Jago Hartland

I am fighting one of the longest battles known in terms of a genetic disease. Incurable, Cystic Fibrosis slowly shuts down your organs, your lungs and digestive system. I was born with a collapsed lung and spent my first five months in hospital, a start like this in life, no one would have predicted that I would go on to trek in Vietnamese jungles, climb mountains and run competitively by the age of 18.

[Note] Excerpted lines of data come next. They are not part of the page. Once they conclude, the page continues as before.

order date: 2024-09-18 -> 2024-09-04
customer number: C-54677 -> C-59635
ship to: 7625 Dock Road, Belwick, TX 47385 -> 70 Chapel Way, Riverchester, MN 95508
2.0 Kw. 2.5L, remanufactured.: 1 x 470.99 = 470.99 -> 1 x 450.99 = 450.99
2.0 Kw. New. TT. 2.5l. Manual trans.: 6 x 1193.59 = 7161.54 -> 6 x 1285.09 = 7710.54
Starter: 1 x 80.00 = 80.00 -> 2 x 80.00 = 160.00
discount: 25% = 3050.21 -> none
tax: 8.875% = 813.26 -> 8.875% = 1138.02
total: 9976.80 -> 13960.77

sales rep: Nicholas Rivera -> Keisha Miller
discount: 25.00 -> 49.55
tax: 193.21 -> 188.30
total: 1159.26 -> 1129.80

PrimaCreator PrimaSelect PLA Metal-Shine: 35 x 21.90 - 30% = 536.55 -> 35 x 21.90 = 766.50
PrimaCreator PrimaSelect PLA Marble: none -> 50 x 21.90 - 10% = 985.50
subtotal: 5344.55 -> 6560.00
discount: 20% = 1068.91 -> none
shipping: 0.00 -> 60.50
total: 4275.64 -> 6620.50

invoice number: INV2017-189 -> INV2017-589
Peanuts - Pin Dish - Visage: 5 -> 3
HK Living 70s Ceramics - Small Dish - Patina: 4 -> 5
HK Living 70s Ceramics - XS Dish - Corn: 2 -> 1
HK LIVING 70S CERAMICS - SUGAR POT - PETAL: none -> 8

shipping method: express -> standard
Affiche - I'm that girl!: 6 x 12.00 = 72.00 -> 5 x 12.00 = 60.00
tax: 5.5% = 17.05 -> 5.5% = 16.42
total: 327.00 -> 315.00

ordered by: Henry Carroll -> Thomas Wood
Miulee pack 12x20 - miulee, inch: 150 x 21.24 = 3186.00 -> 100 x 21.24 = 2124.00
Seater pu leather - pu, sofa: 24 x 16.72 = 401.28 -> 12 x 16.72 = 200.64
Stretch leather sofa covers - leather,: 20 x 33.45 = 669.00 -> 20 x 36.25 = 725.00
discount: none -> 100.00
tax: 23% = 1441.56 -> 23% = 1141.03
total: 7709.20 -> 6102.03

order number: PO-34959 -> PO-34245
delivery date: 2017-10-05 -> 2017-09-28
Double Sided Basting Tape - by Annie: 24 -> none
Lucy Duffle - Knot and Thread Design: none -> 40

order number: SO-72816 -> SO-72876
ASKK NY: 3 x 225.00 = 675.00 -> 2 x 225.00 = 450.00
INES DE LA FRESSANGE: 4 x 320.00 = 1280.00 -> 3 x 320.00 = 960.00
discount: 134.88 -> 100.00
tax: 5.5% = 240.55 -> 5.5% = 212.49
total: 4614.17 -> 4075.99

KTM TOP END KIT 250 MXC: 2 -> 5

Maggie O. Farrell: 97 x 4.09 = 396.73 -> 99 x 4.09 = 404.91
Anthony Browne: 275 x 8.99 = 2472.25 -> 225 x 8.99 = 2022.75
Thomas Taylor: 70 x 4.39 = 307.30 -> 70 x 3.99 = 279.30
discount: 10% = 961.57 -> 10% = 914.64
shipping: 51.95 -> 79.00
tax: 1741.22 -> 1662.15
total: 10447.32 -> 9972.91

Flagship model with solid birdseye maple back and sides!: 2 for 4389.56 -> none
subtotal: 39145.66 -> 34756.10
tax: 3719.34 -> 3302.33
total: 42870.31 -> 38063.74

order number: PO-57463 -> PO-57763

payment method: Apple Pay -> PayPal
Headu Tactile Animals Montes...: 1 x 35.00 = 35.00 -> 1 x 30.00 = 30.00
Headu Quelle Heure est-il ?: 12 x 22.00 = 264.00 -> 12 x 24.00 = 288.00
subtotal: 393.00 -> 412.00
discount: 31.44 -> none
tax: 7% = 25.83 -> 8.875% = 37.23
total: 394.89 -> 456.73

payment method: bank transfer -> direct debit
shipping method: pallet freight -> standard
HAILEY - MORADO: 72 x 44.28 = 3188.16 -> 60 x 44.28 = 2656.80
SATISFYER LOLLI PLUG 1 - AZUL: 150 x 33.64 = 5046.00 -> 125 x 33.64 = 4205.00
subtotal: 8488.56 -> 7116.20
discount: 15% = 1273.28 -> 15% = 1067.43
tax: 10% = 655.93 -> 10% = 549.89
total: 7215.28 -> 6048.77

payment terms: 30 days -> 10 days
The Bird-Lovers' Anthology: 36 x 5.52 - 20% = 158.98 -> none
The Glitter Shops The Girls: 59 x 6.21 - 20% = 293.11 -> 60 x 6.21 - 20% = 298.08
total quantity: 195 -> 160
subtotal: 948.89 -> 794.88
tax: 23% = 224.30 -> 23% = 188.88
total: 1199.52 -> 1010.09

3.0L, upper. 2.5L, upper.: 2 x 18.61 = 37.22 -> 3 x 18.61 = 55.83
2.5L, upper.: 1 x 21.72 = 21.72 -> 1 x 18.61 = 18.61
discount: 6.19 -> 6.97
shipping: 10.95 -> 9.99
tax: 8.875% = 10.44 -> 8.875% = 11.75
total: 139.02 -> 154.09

I wasn’t diagnosed with CF until after my brother and sister had been told they had the same disease. At the age of 13, 6-foot-tall and a healthy 80 Kilos, this surely was a mistake. I was in shock. Even though my attendance at school was below 60% due to chronic chest infections and constant stomach issues, it would never have occurred to me that I had a genetic illness. As much as I believed that it was poor luck, I realised whilst growing up that I had to do up to two, or three times as much exercise as my friends to keep up with their level of fitness. Coming to reality with disease I learnt to understand what I was fighting, and how to keep winning the battle.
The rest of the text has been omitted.